Com os instrumentos analógicos, a leitura dos dados tende a ser mais rápida, já que, sabendo a posição de um ponteiro, pode-se rapidamente saber a que velocidade se está trafegando, a quantas RPM o motor está girando, quanto de combustível há no tanque e qual a temperatura do líquido de arrefecimento, entre outras informações relevantes.

Só que todos os instrumentos do painel de um carro estão migrando para serem cada um apenas um número. Dependendo da disposição de todos na tela LCD ou LED, podem confundir o motorista incauto. Contudo, há algumas vantagens, como a possibilidade de o motorista customizar o painel, substituindo alguns instrumentos que julgar desnecessários pelo mapa de navegação, pela música que está tocando no sistema de infoentretenimento, por exemplo.

Entretanto, alguns fabricantes passam dos limites, como no caso da Ares Design, que construiu o Progetto Uno, réplica moderna do DeTomaso Pantera que usa o Lamborghini Huracán como base. Fora o fato de usar uma alvanca de câmbio em H como seletor dos modos Parking, Reverse, Neutral e Drive, o que não vem ao caso no momento, a empresa montou um display controlado eletronicamente para exibir um relógio... analógico! E com algarismos romanos!
2021 Ares Design Progetto Uno Instrument Cluster Dashboard
Você já deve estar se perguntando: o que tudo isto tem a ver com a pandemia do novo coronavírus SARS-CoV-2? Bem, tem tudo a ver com isto. Até a última década, quem tinha condições financeiras, possuía um ou mais computadores pessoais, sejam eles desktops ou portáteis. Com os chips diminuindo de tamanho rapidamente, muitas famílias substituíram os equipamentos antigos por telefones celulares e eletrodomésticos com acesso à internet, como televisores, por exemplo.

Só que a pandemia de COVID-19 que assola o mundo desde 2020 fez com que muitas pessoas passassem a trabalhar em casa, ato mais conhecido como home office. Para que pudessem fazer isso, tiveram que novamente adquirir computadores pessoais. Assim, a demanda por chips eletrônicos aumentou consideravelmente.

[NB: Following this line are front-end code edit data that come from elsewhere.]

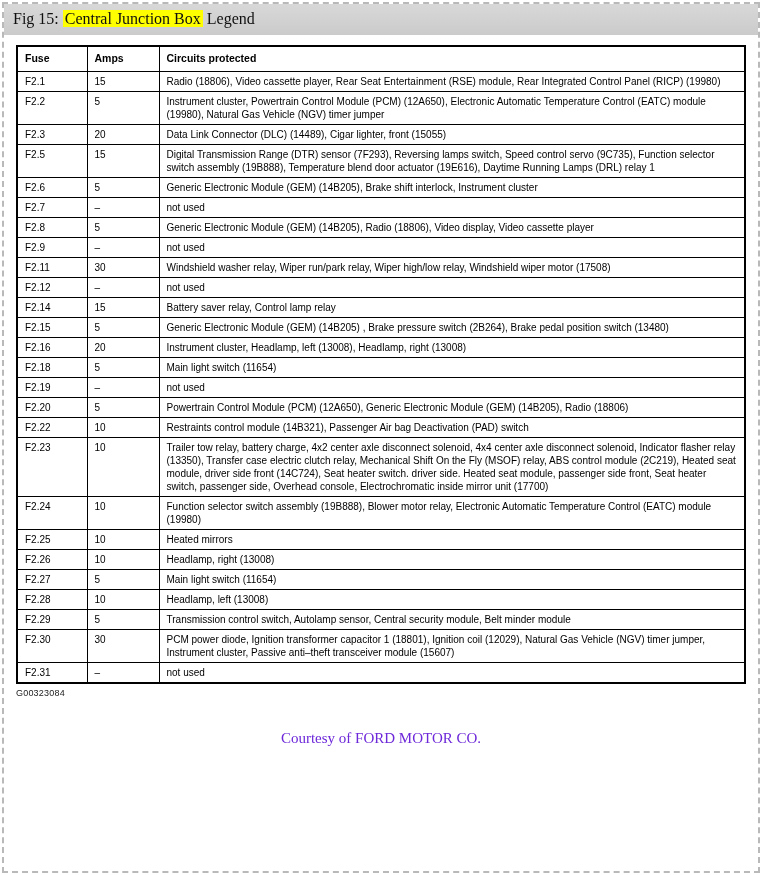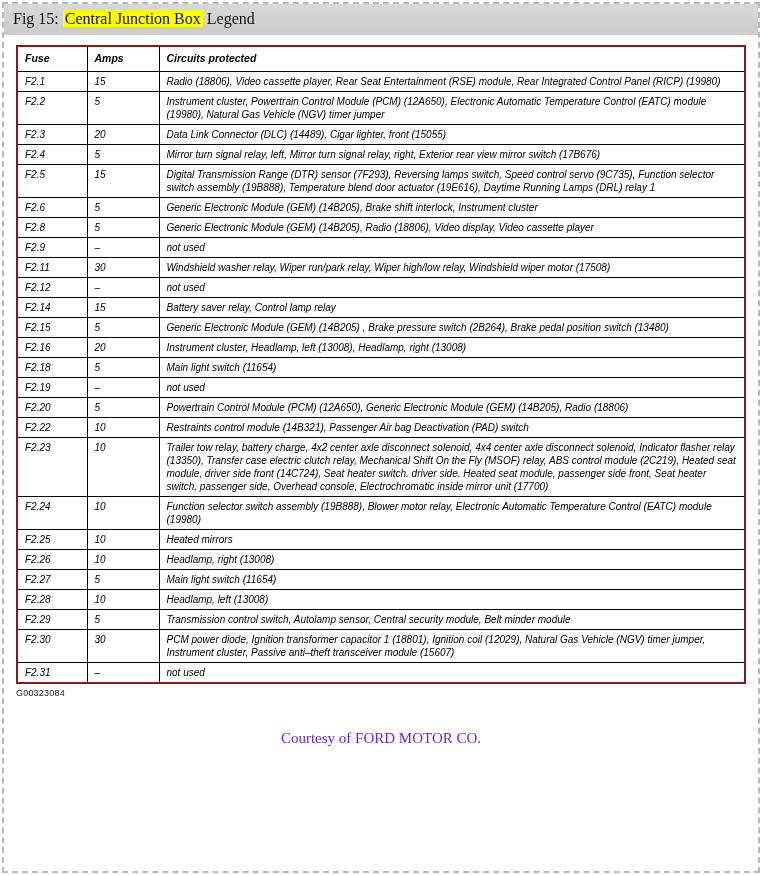--- a/index.html
+++ b/index.html
@@ -28,9 +28,8 @@
   table.fuse-table {
     width: 100%;
     border-collapse: collapse;
-    border: 2px solid #7f1d1d;
+    border: 2px solid #000000;
     font-size: 10px;
-    font-style: italic;
   }
   table.fuse-table th, table.fuse-table td {
     border: 1px solid #000;

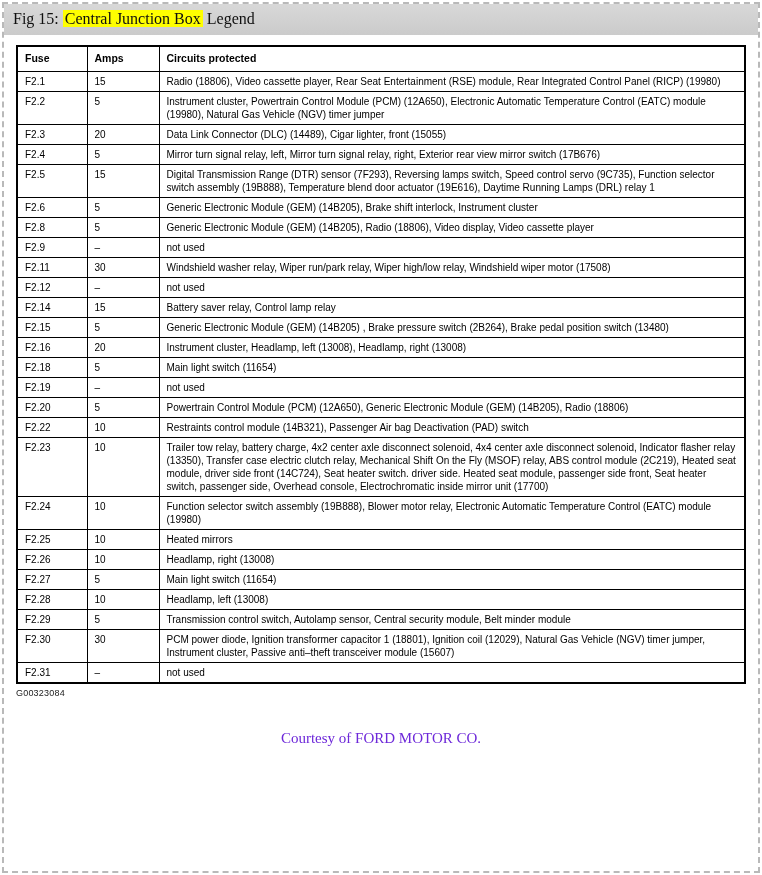--- a/index.html
+++ b/index.html
@@ -100,11 +100,6 @@
             <td>Data Link Connector (DLC) (14489), Cigar lighter, front (15055)</td>
           </tr>
           <tr>
-            <td>F2.4</td>
-            <td>5</td>
-            <td>Mirror turn signal relay, left, Mirror turn signal relay, right, Exterior rear view mirror switch (17B676)</td>
-          </tr>
-          <tr>
             <td>F2.5</td>
             <td>15</td>
             <td>Digital Transmission Range (DTR) sensor (7F293), Reversing lamps switch, Speed control servo (9C735), Function selector switch assembly (19B888), Temperature blend door actuator (19E616), Daytime Running Lamps (DRL) relay 1</td>

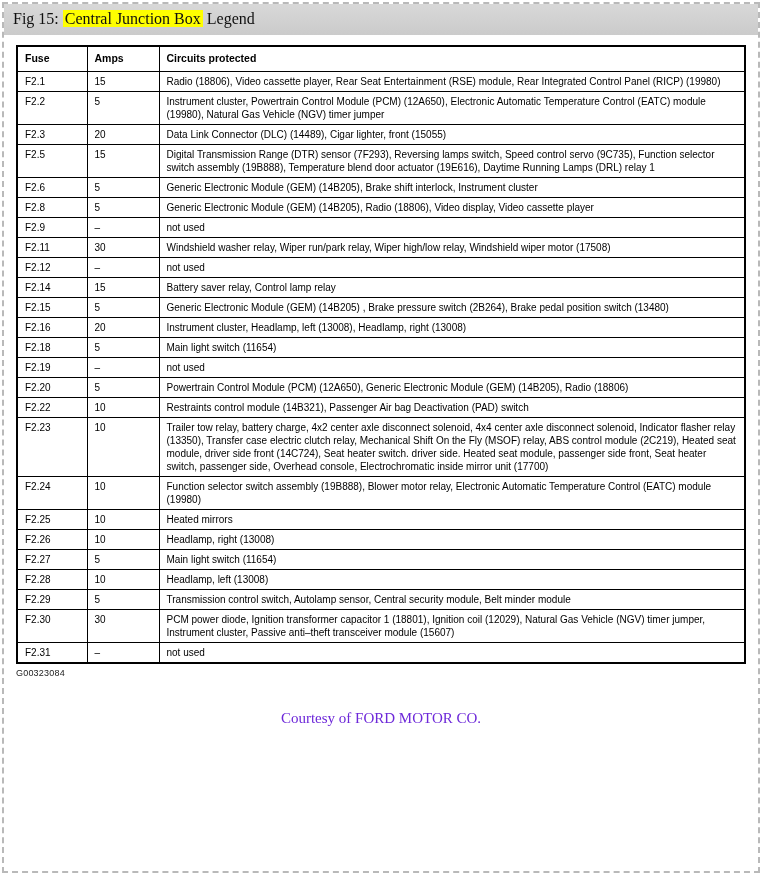--- a/index.html
+++ b/index.html
@@ -110,6 +110,11 @@
             <td>Generic Electronic Module (GEM) (14B205), Brake shift interlock, Instrument cluster</td>
           </tr>
           <tr>
+            <td>F2.7</td>
+            <td>–</td>
+            <td>not used</td>
+          </tr>
+          <tr>
             <td>F2.8</td>
             <td>5</td>
             <td>Generic Electronic Module (GEM) (14B205), Radio (18806), Video display, Video cassette player</td>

Com a eletrônica estando atualmente em praticamente tudo que é bem material consumido pelas pessoas, até mesmo em itens de vestuário, a demanda superou a oferta. A mais famosa lei de mercado imperou, e quem tem mais dinheiro é quem define o preço dos chips. Fatalmente, os preços dos equipamentos eletrônicos aumentaram.

Para as fabricantes de automóveis, que estão ferrenhamente substituindo os instrumentos analógicos pelos digitais, além de já fazerem outras peças eletrônicas, como os já existentes sistemas de injeção e ABS, por exemplo, o orçamento pesou consideravelmente, a ponto de terem que tomar medidas drásticas. Por exemplo, a Daimler cortou horas de trabalho de 18.500 funcionários devido à falta de chips para o desenvolvimento de componentes eletrônicos.

O caso mais emblemático da crise dos chips é o da Stellantis, que adotou uma estratégia, no mínimo, inteligente. A recente fusão entre a FCA e a PSA está tomando diversas medidas para reduzir custos, desde o número de banheiros até nos painéis digitais dos veículos que comercializa.

Os instrumentos eletrônicos do painel são menores, mais leves e mais práticos de serem dispostos no console, mas também são mais caros. Assim, a Peugeot passará a oferecer um desconto de 400 euros para quem adquirir uma unidade do modelo 308 com os famosos relógios de ponteiros.

Esta medida foi tomada apenas para a atual geração do 308, já que a versão 2022 será atualizada e voltará a receber instrumentos digitais, assim como os modelos mais populares da marca, como o SUV 3008, que permanecem com os atuais chips eletrônicos no painel.